PROBLEM DETAILS:
What lines below mention the word "requests"? Copy each one.

ENTRIES SHOWN:
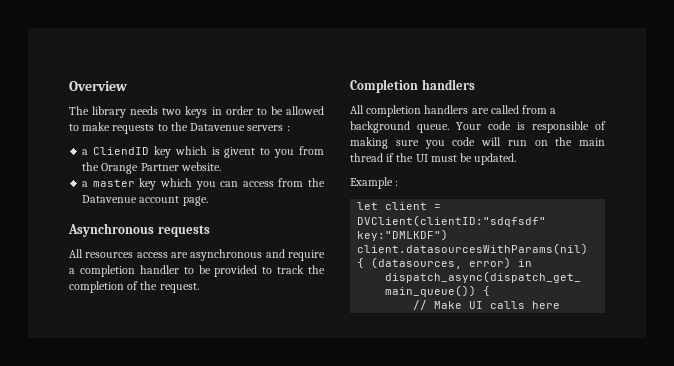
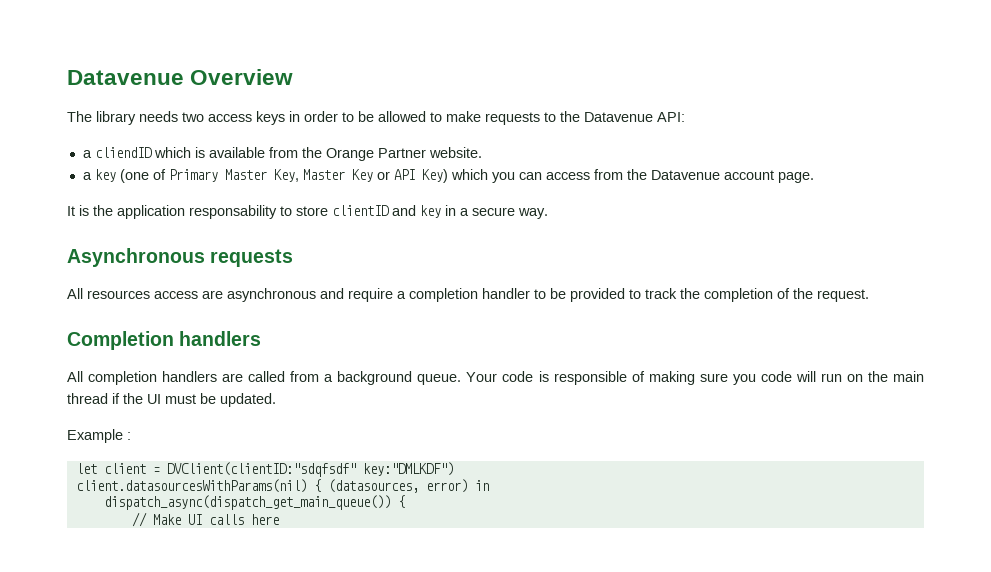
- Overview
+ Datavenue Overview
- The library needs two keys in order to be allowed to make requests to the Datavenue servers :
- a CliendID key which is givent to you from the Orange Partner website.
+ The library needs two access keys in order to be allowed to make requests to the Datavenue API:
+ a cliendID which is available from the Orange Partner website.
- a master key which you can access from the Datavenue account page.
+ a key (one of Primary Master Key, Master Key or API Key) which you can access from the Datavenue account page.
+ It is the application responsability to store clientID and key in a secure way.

...

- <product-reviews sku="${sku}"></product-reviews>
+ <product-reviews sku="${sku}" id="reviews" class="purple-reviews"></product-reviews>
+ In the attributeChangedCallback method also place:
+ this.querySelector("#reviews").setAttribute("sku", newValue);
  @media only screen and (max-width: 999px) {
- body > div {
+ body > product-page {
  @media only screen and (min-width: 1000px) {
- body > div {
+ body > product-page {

TASK OUTPUT:
- The library needs two keys in order to be allowed to make requests to the Datavenue servers :
+ The library needs two access keys in order to be allowed to make requests to the Datavenue API:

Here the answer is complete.